Collect a water sample from a regularly used cold water faucet. If possible, collect the sample    from a solid faucet rather than a swing faucet or a pull out type of faucet.

Remove the screen aerator from the end of the faucet and let the cold water run at medium force for at least five minutes prior to filling the bottle.

Have the water sample tested for coliform bacteria by a MDH-certified lab. Follow the instructions provided by the lab for collection of the water sample.

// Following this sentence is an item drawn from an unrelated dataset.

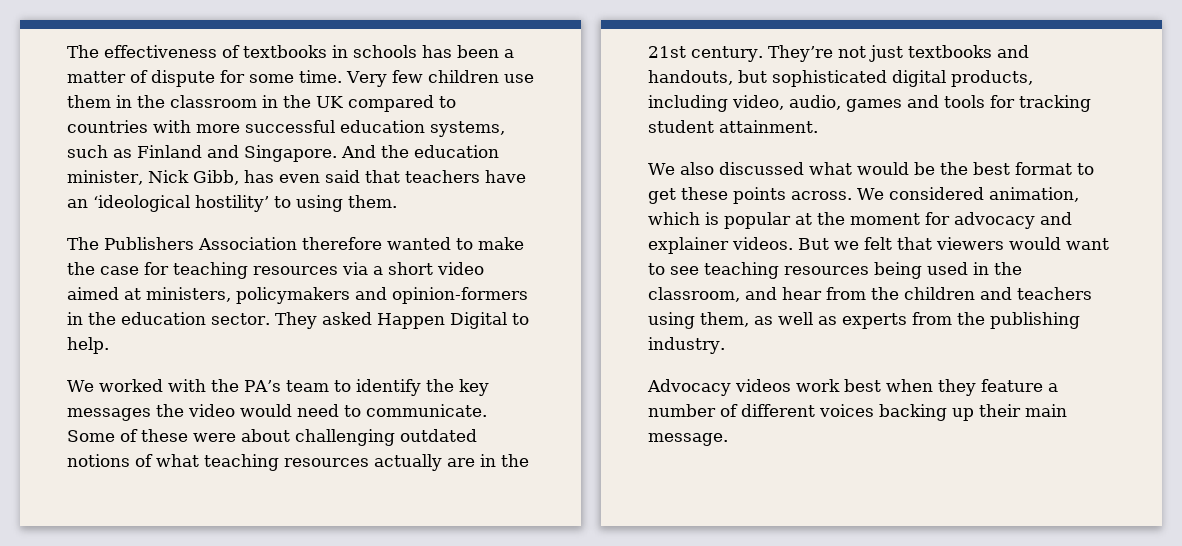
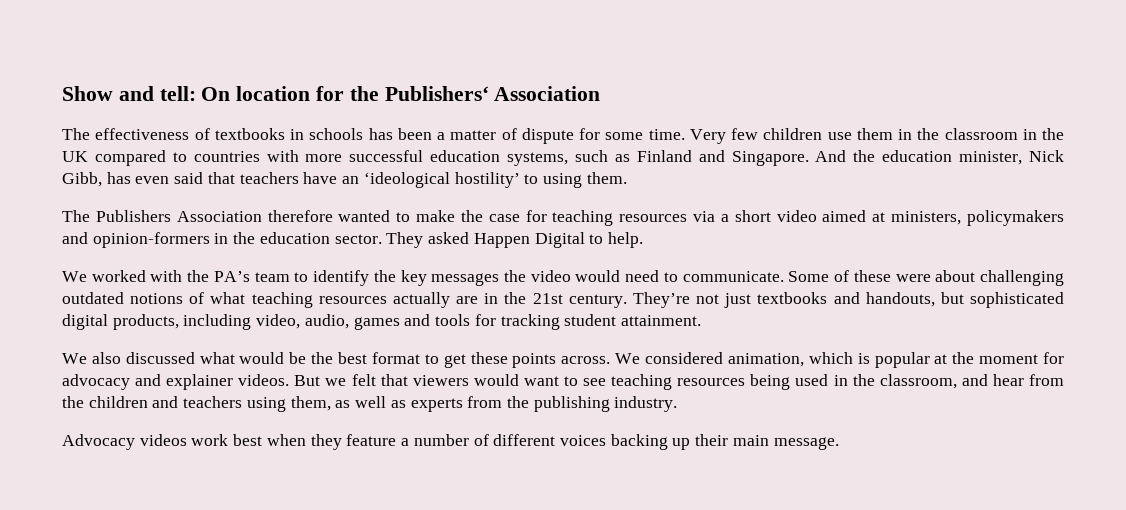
+ Show and tell: On location for the Publishers‘ Association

If the water sample shows the presence of coliform bacteria, the well and water system needs to be disinfected and the water should not be used for drinking, food preparation, making ice, brushing teeth, or dishwashing until the bacteria are eliminated.

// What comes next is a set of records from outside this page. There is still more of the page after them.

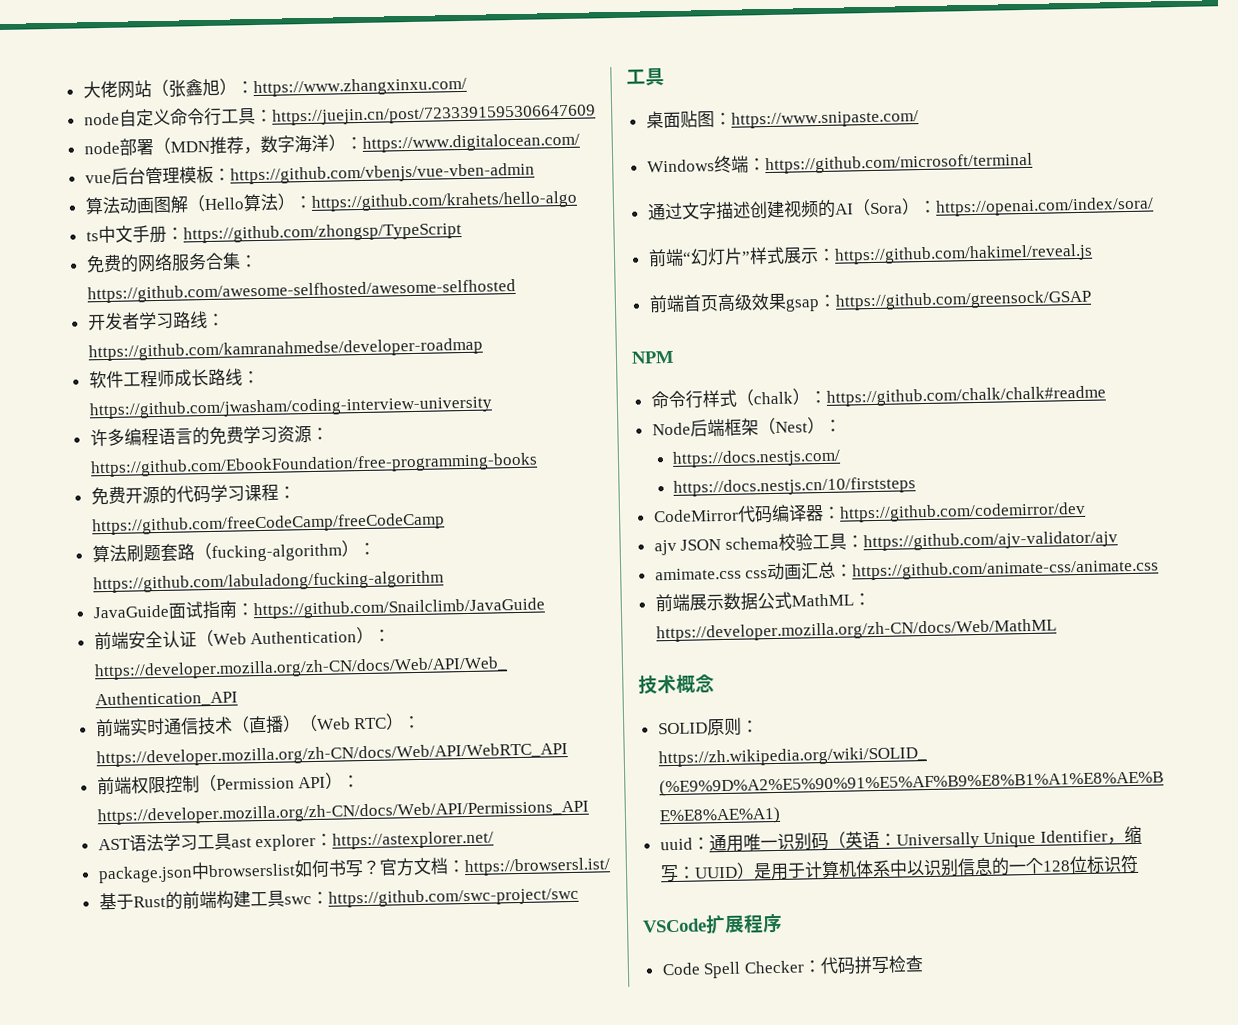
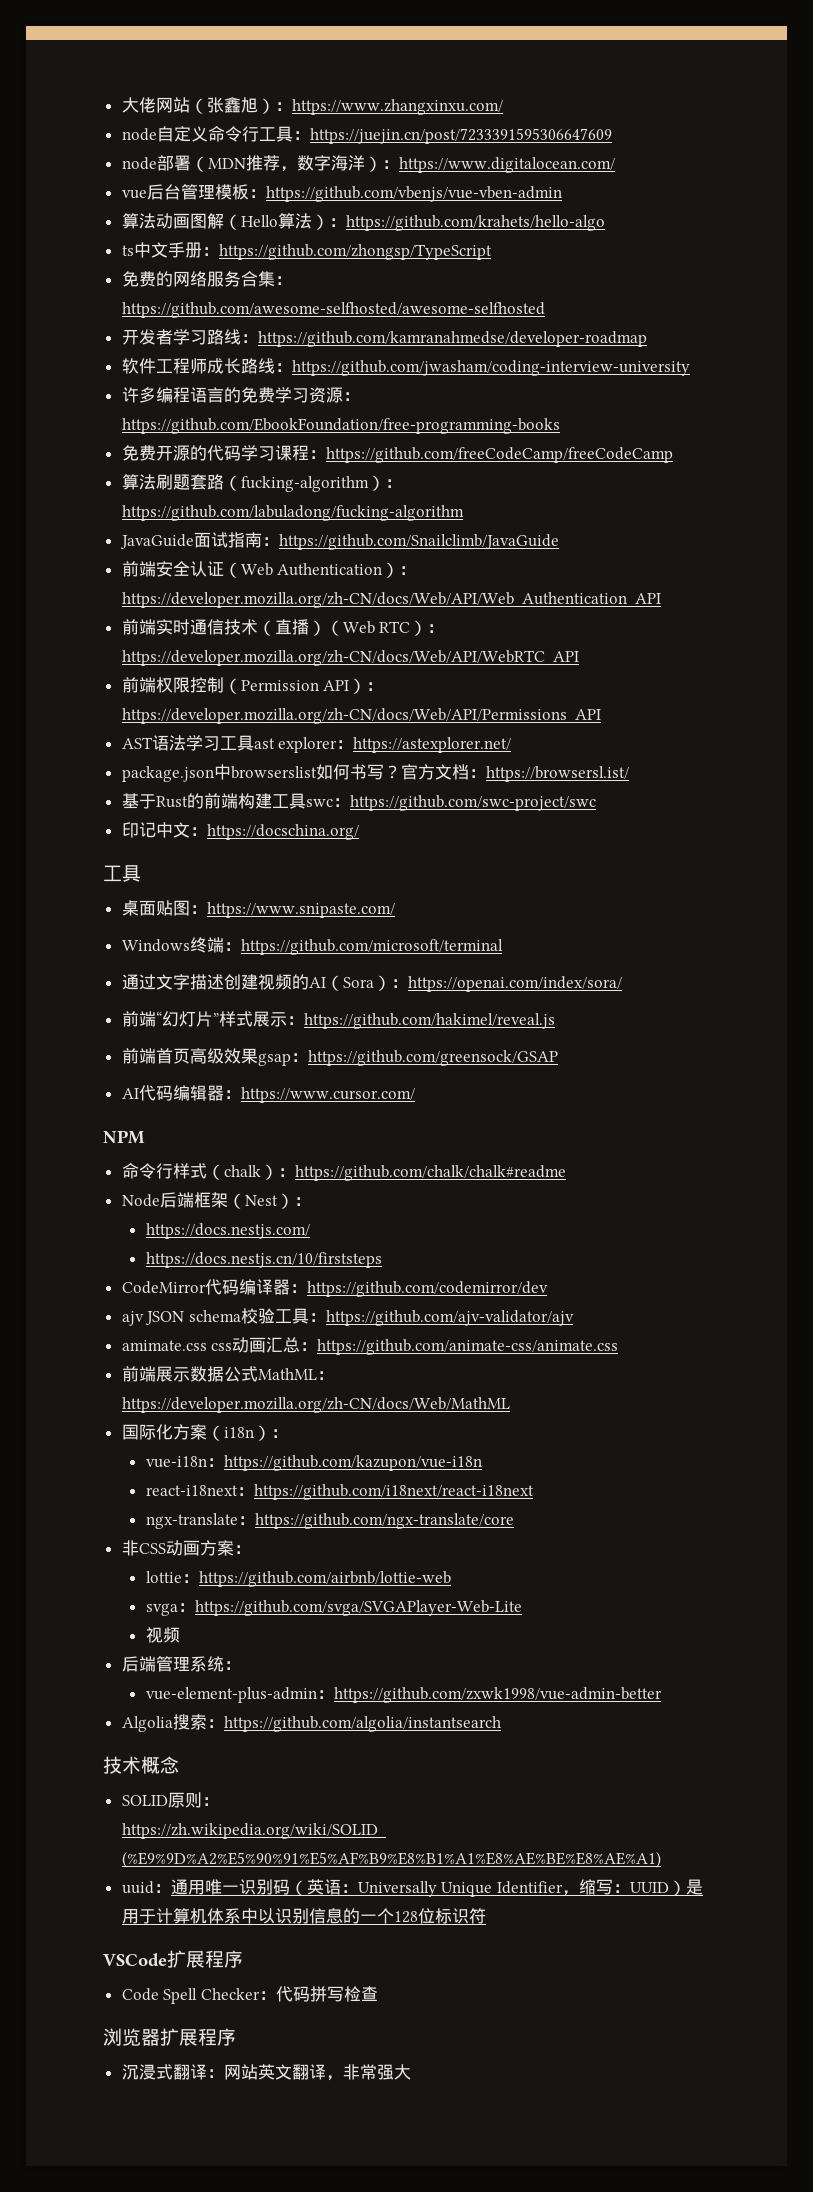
+ 印记中文：https://docschina.org/
+ AI代码编辑器：https://www.cursor.com/
+ 国际化方案（i18n）：
+ vue-i18n：https://github.com/kazupon/vue-i18n
+ react-i18next：https://github.com/i18next/react-i18next
+ ngx-translate：https://github.com/ngx-translate/core
+ 非CSS动画方案：
+ lottie：https://github.com/airbnb/lottie-web
+ svga：https://github.com/svga/SVGAPlayer-Web-Lite
+ 视频
+ 后端管理系统：
+ vue-element-plus-admin：https://github.com/zxwk1998/vue-admin-better
+ Algolia搜索：https://github.com/algolia/instantsearch
+ 浏览器扩展程序
+ 沉浸式翻译：网站英文翻译，非常强大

When Should a Well Be Disinfected?

Well disinfection should be performed:

  • When water testing indicates the presence of coliform bacteria.
  • When the well has been near flood waters.  See the MDH fact sheet “Disinfecting Flooded Wells.”
  • After installation or repair of plumbing pipes and fixtures, e.g., softeners, faucets, and filters.
  • After well or pump repairs.
  • When iron or sulfur bacteria reduce the water supply capacity of the well or cause taste and odor problems.
  • During startup of seasonal wells where plumbing, wells, or pumps have been disconnected, or the water system has otherwise been drained or opened.

Well disinfection will not solve the following problems:

  • When contamination is originating from a continuous source such as a septic system or an animal feedlot.
  • When a well or plumbing system is improperly constructed, located, or damaged and in need of repair (disinfection should follow repair work).
  • If the contaminant is nitrate, arsenic, fuel, pesticides, or other chemicals.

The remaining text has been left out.